Dall’1 novembre il Comune di Messina entra in “gestione provvisoria”. La mancata deliberazione del Bilancio di Previsione 2012, che secondo le norme si sarebbe dovuta effettuare entro oggi, non sarà priva di conseguenze.

Come prevede la legge, da domani l’amministrazione di Palazzo Zanca si limiterà esclusivamente “all’assolvimento delle obbligazioni già assunte, delle obbligazioni derivanti da provvedimenti giurisdizionali esecutivi e di obblighi speciali tassativamente regolati dalla legge, al pagamento delle spese di personale ,di residui passivi, di rate di mutuo, di canoni, imposte e tasse e, in generale, […] alle sole operazioni necessarie per evitare che siano arrecati danni

patrimoniali certi e gravi all’ente”.

Un dettato piuttosto stringente, che limita all’essenziale l’attività finanziaria dell’ente in attesa dell’approvazione del Bilancio di Previsione. Intanto, è stato rinviato al 9 novembre l’incontro tra il commissario straordinario Luigi Croce ed il Ragioniere Generale Ferdinando Coglitore con la Corte dei Conti di Palermo, previsto per il 2 novembre prossimo.

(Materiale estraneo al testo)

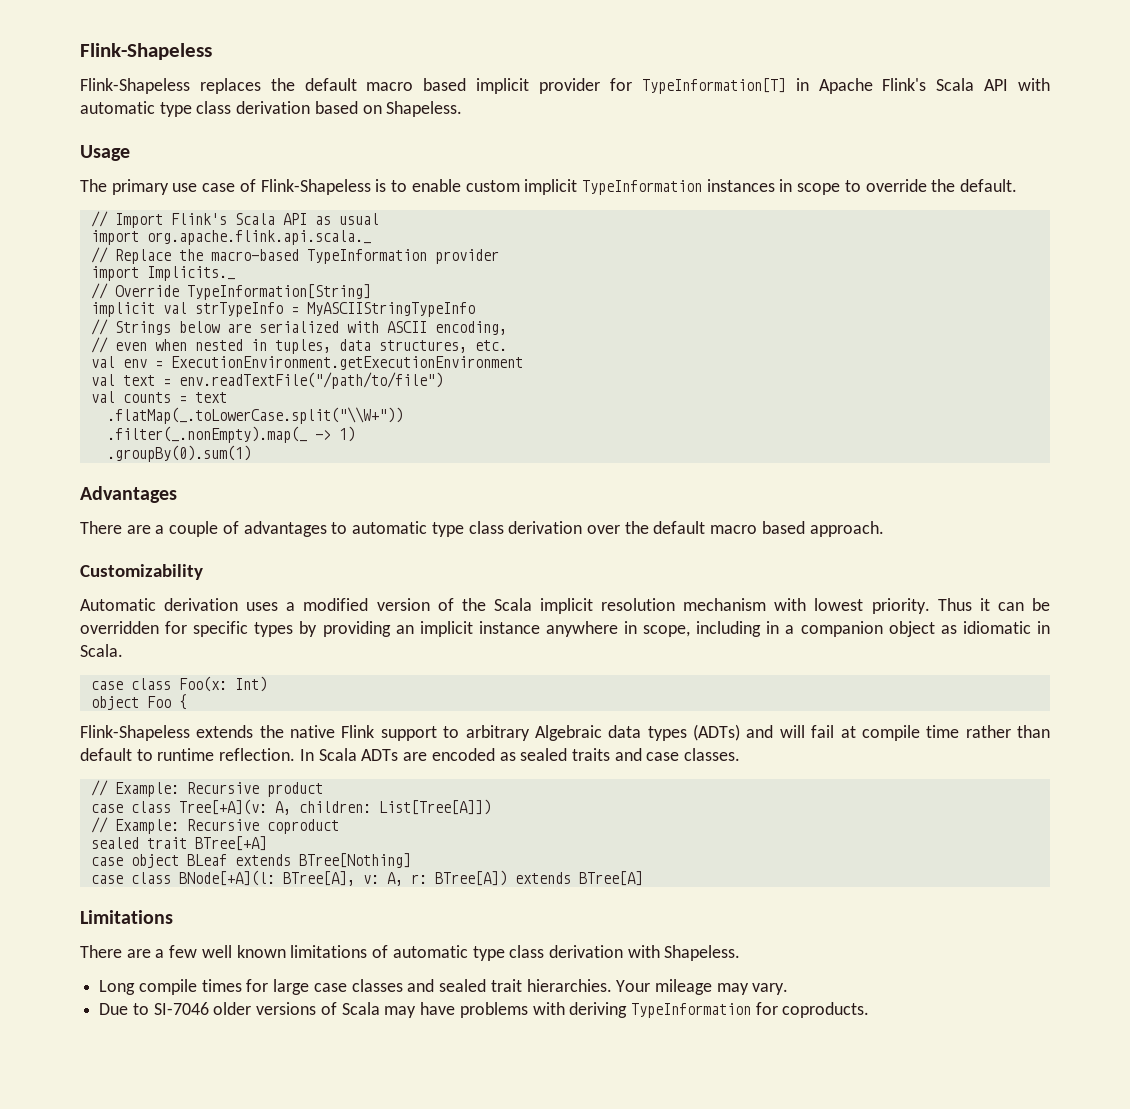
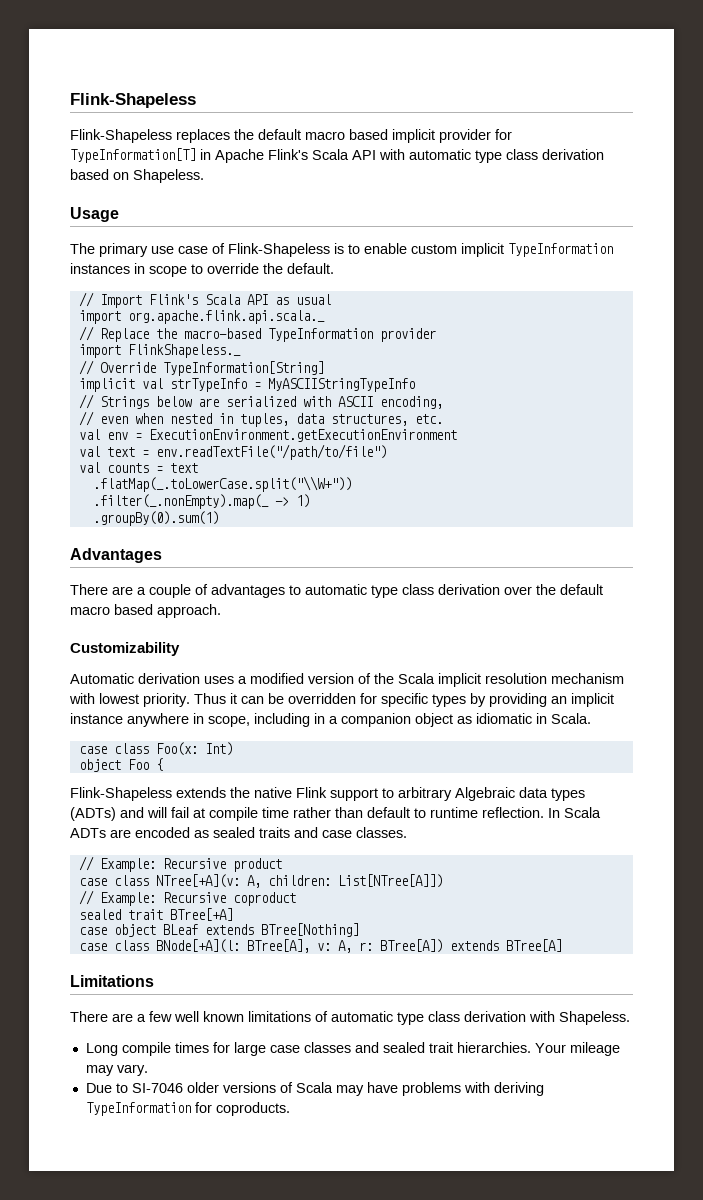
- import Implicits._
+ import FlinkShapeless._
- case class Tree[+A](v: A, children: List[Tree[A]])
+ case class NTree[+A](v: A, children: List[NTree[A]])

In fase di elaborazione la relazione che l’amministrazione presenterà alla magistratura contabile sullo stato delle finanze dell’ente e sulle possibili strategie da mettere in atto per far fronte all’emergenza. E in attesa di una svolta inaspettata che potrebbe giungere dal Governo Regionale così come anticipato dal presidente neo eletto Crocetta, che ha promesso di occuparsi innanzitutto della situazione disperata del Comune di Messina, si coltiva ancora la speranza di evitare il dissesto.